Unveiling the Truth: The Future of Workplace Cannabis Testing
It’s been less than a decade since Colorado became the first U.S. state to legalize recreational marijuana. Today, it’s legal to consume in 25 U.S. states and territories, as well as in Washington, D.C. But in most of these regions, recreational cannabis use has been legal for less than five years.
That’s not to mention the fact that the national Drug Enforcement Agency still considers marijuana a Schedule I drug.
As a result, many employers are still wondering whether (and how) they should test their employees for cannabis use.
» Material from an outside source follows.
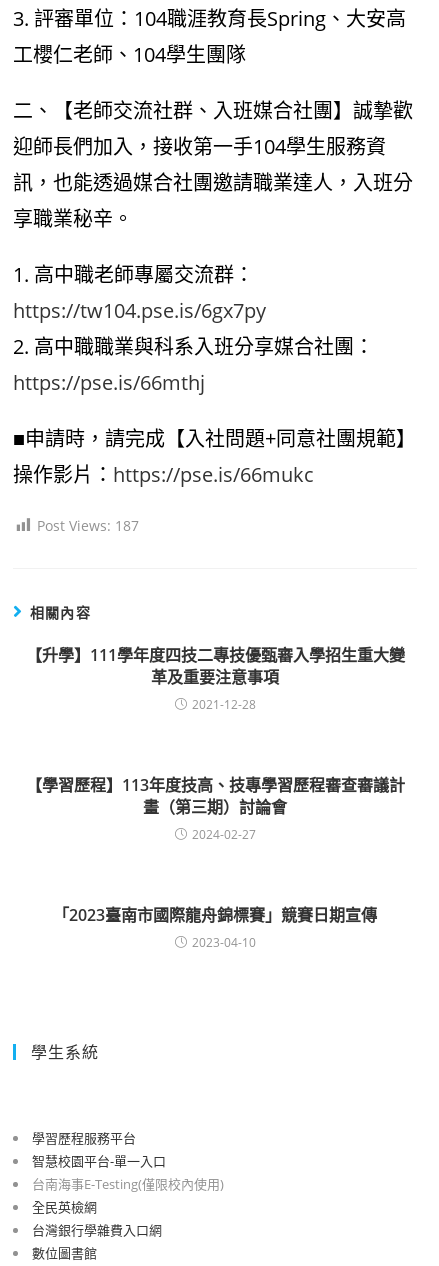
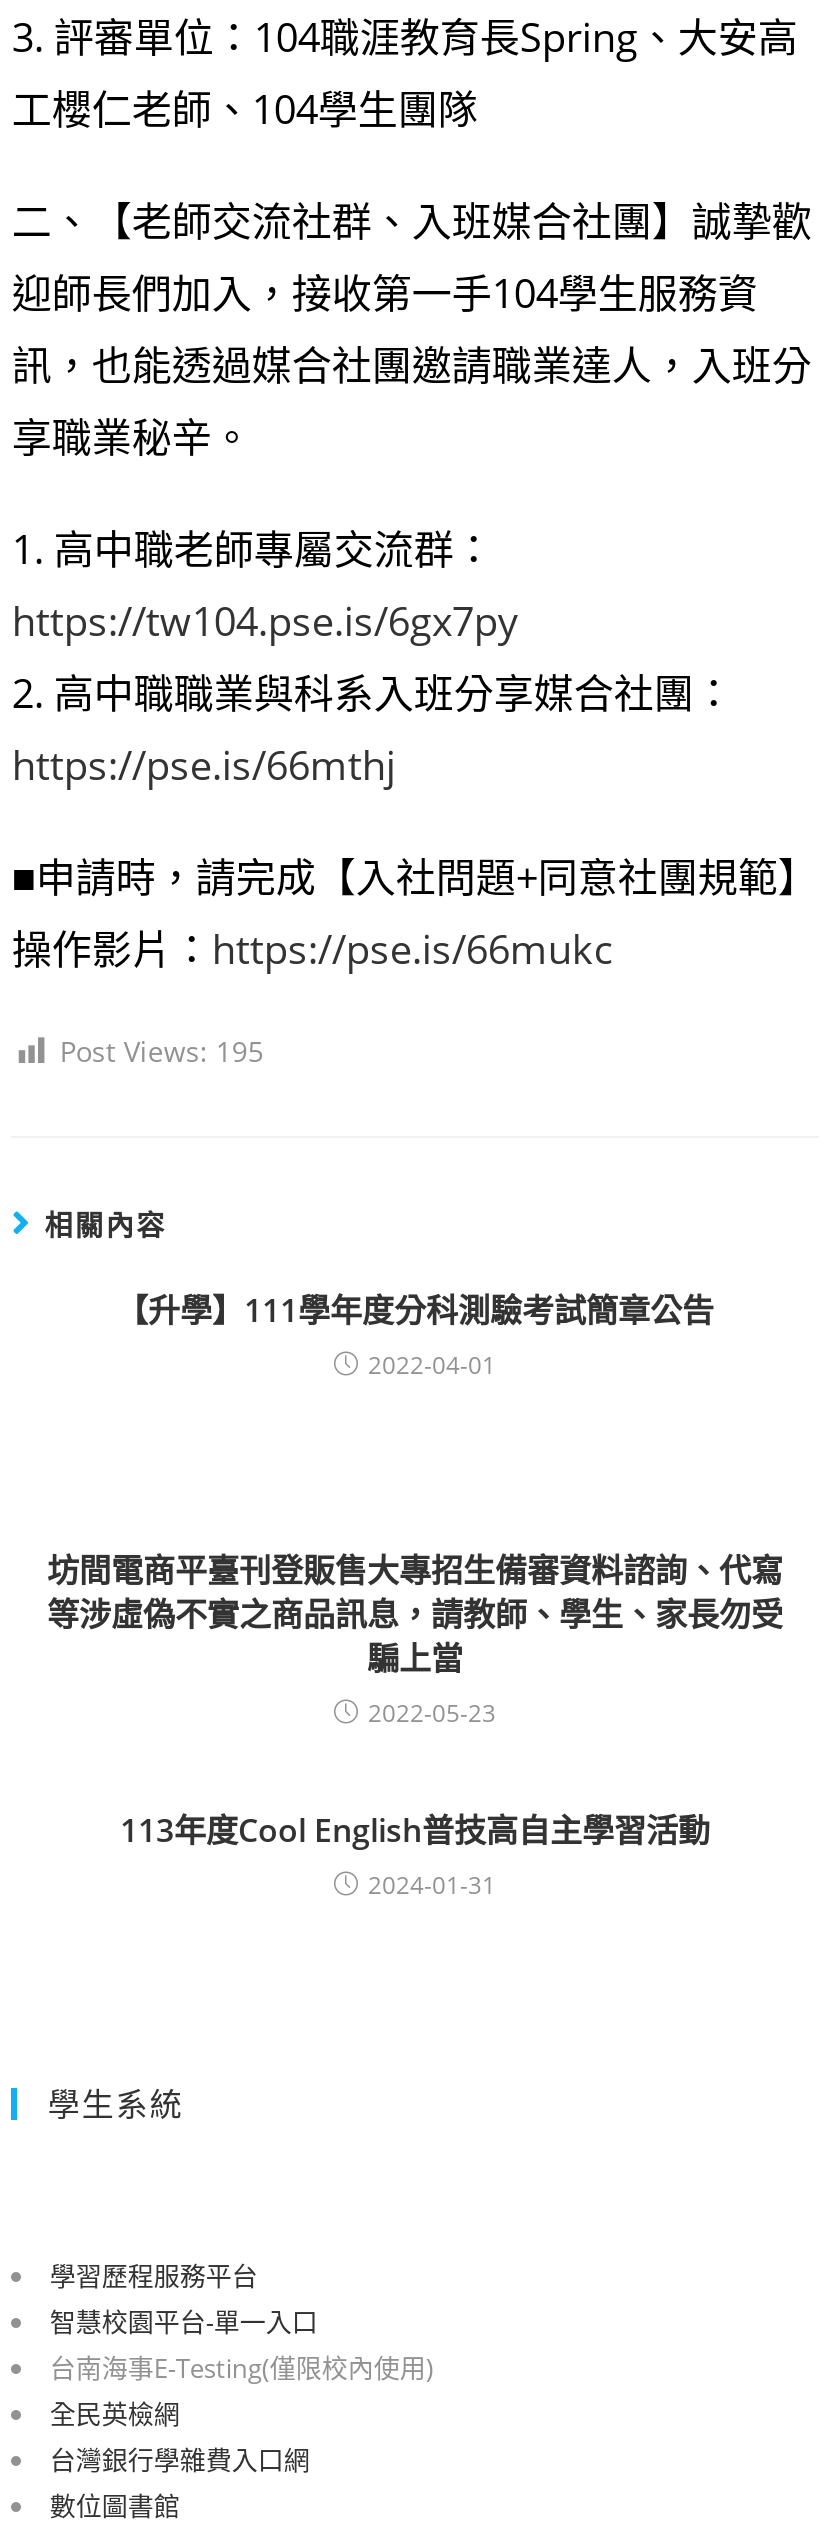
[37,516,139,535] Post Views: 187 -> [60,1032,264,1070] Post Views: 195
[26,644,404,713] 【升學】111學年度四技二專技優甄審入學招生重大變 | 革及重要注意事項 | 2021-12-28 -> [116,1288,714,1382] 【升學】111學年度分科測驗考試簡章公告 | 2022-04-01
[26,774,404,843] 【學習歷程】113年度技高、技專學習歷程審查審議計 | 畫（第三期）討論會 | 2024-02-27 -> [47,1548,783,1730] 坊間電商平臺刊登販售大專招生備審資料諮詢、代寫 | 等涉虛偽不實之商品訊息，請教師、學生、家長勿受 | 騙上當 | 2022-05-23
[53,904,377,951] 「2023臺南市國際龍舟錦標賽」競賽日期宣傳 | 2023-04-10 -> [120,1808,710,1902] 113年度Cool English普技高自主學習活動 | 2024-01-31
At September’s National Comp in Las Vegas, Dr. John Anderson, chief medical officer at Concentra, and Mike Rhine, senior vice president and COO of onsites at Concentra, will present a seminar entitled “The Impact of Cannabis Legalization on Employee Safety and Workplace Drug Screening,” which will examine some of the factors that affect employers’ ability to put together a strong cannabis policy.
An Imperfect Comparison
For states where recreational cannabis use is legal, there’s a temptation to draw a comparison to alcohol — another legal intoxicant — at least as far as employer testing is concerned. And that comparison holds, to a point.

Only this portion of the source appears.